- Born: Stanisław Jerzy Wójcicki March 30, 1937 Warsaw, Poland
- Died: May 31, 2023 (aged 86) Los Altos, California, U.S.
- Education: Harvard University (BA) University of California, Berkeley (MA, PhD)
- Spouse: Esther Hochman ​(m. 1962)​
- Children: 3, including Susan and Anne
- Parents: Franciszek Wójcicki (father); Janina Wójcicka Hoskins (mother);
- Awards: Bruno Pontecorvo Prize (2011) Panofsky Prize (2015)
- Scientific career
- Workplaces: Stanford
- Thesis: Pion-Hyperon Resonances (1962)

= Stanley Wojcicki =

American physicist (1937–2023)

Stanley George Wojcicki (/ˌvuːɪˈtʃɪtski/ VOO-ih-CHITS-kee; born Stanisław Jerzy Wójcicki, /pl/; March 30, 1937 – May 31, 2023) was an American physicist and former chair of the physics department at Stanford University in California.

==Early life and education==
Wojcicki was born in Warsaw, Poland, the son of Janina Wanda Wójcicka (née Kozłowska), a bibliographer, and Franciszek Wójcicki, a lawyer. He and his brother fled from Poland to Sweden with his mother at the age of 12, when communists came to power. They eventually arrived in the United States. His father remained in Poland, and was soon imprisoned for five years for being a member of the government's main opposition party. He was never able to gain a visa to come to the United States.

Wojcicki and his brother were sent to a boarding school run by the Franciscan Order near Buffalo, New York. He excelled in mathematics and had thought of pursuing either engineering or medicine, but decided to study physics. He attended Harvard University on a scholarship and graduated with a BA. He later attended the University of California, Berkeley, where he earned a PhD.

==Career==
Wojcicki worked at the Lawrence Berkeley National Laboratory and was a National Science Foundation fellow at CERN and the Collège de France. In 1966, he joined the Stanford University physics faculty where he headed the Department of Physics from 1982–1985 and 2004–2007.
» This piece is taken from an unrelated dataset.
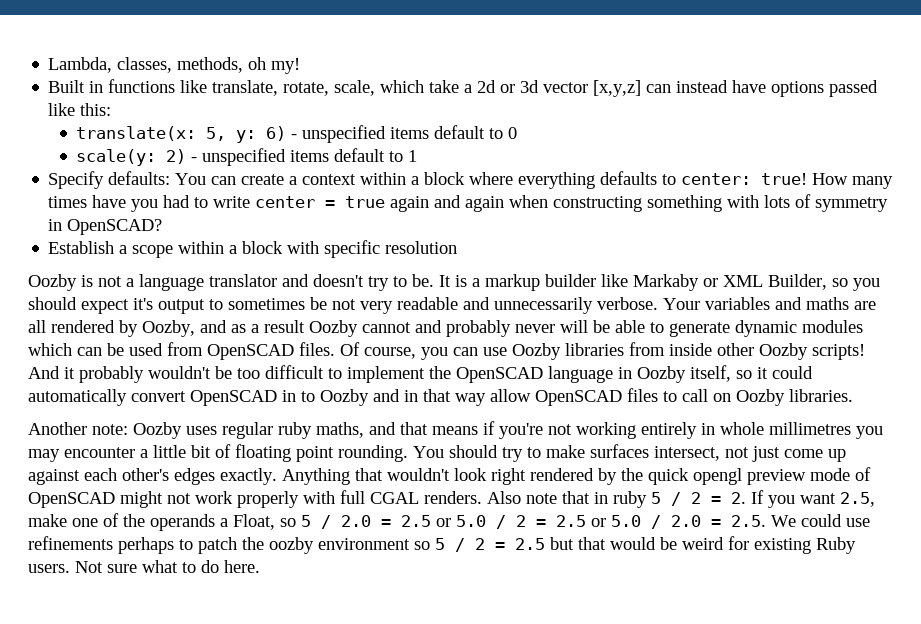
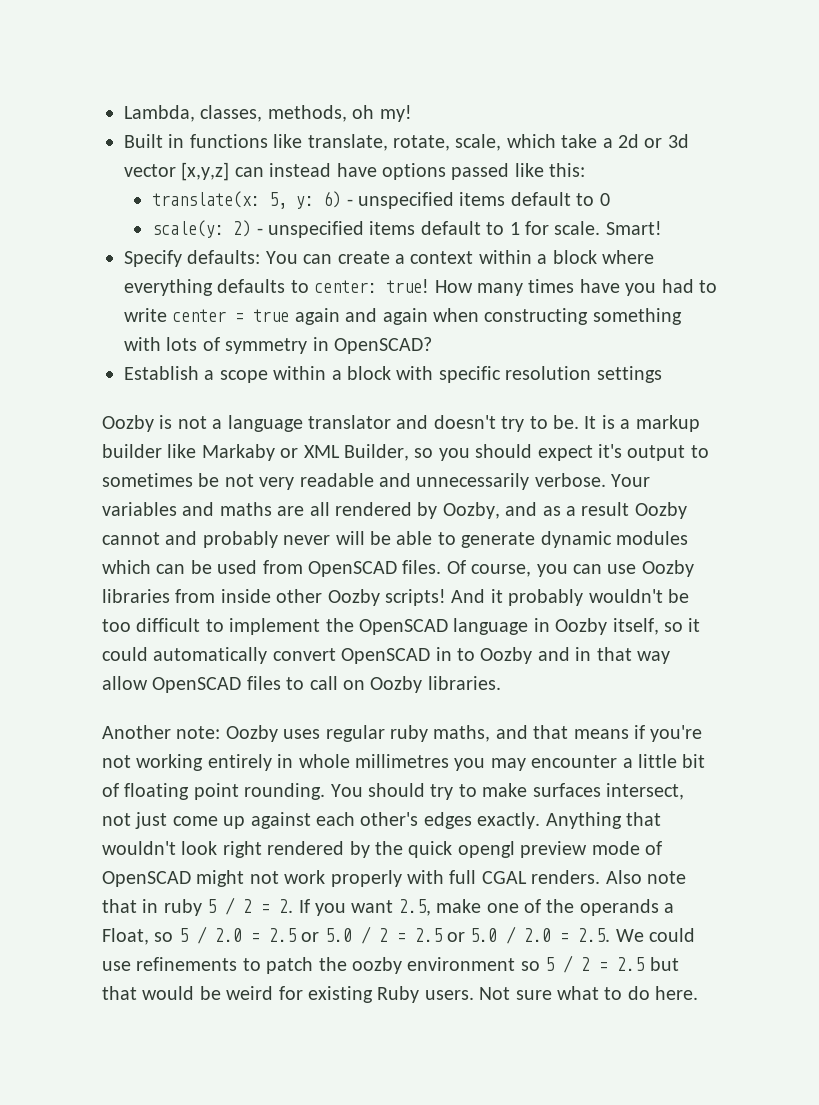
(418, 156) none -> [524,221,662,235] for scale. Smart!
(458, 247) none -> [596,366,662,383] settings
[118,537,174,554] perhaps -> (238, 964) none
Wojcicki served as an advisor to government funding agencies (US and foreign) as well as to several high energy physics laboratories. He also headed the High Energy Physics Advisory Panel, which advises the United States Department of Energy and the National Science Foundation on particle physics matters.

Wojcicki led the HEPAP subpanel New Facilities for the US High-Energy Physics Program which recommended building the Super Conducting Super Collilder in 1983.

==Personal life==
Stanley Wojcicki was the husband of fellow educator Esther Wojcicki, whom he met at UC Berkeley, and married in 1962. They had three children and ten grandchildren.
- Susan Wojcicki, former CEO of YouTube. Google's first office was started in her home.
- Janet Wojcicki, assistant professor of pediatrics at UCSF.
- Anne Wojcicki, founder and CEO of the genetic testing company 23andMe

In 2010, his daughter Anne and her then-husband, Google co-founder Sergey Brin, endowed a $2.5 million chair in experimental physics at Stanford in her father's name.

Wojcicki was a Catholic.

Wojcicki died at his residence in Los Altos, California, on May 31, 2023, at the age of 86.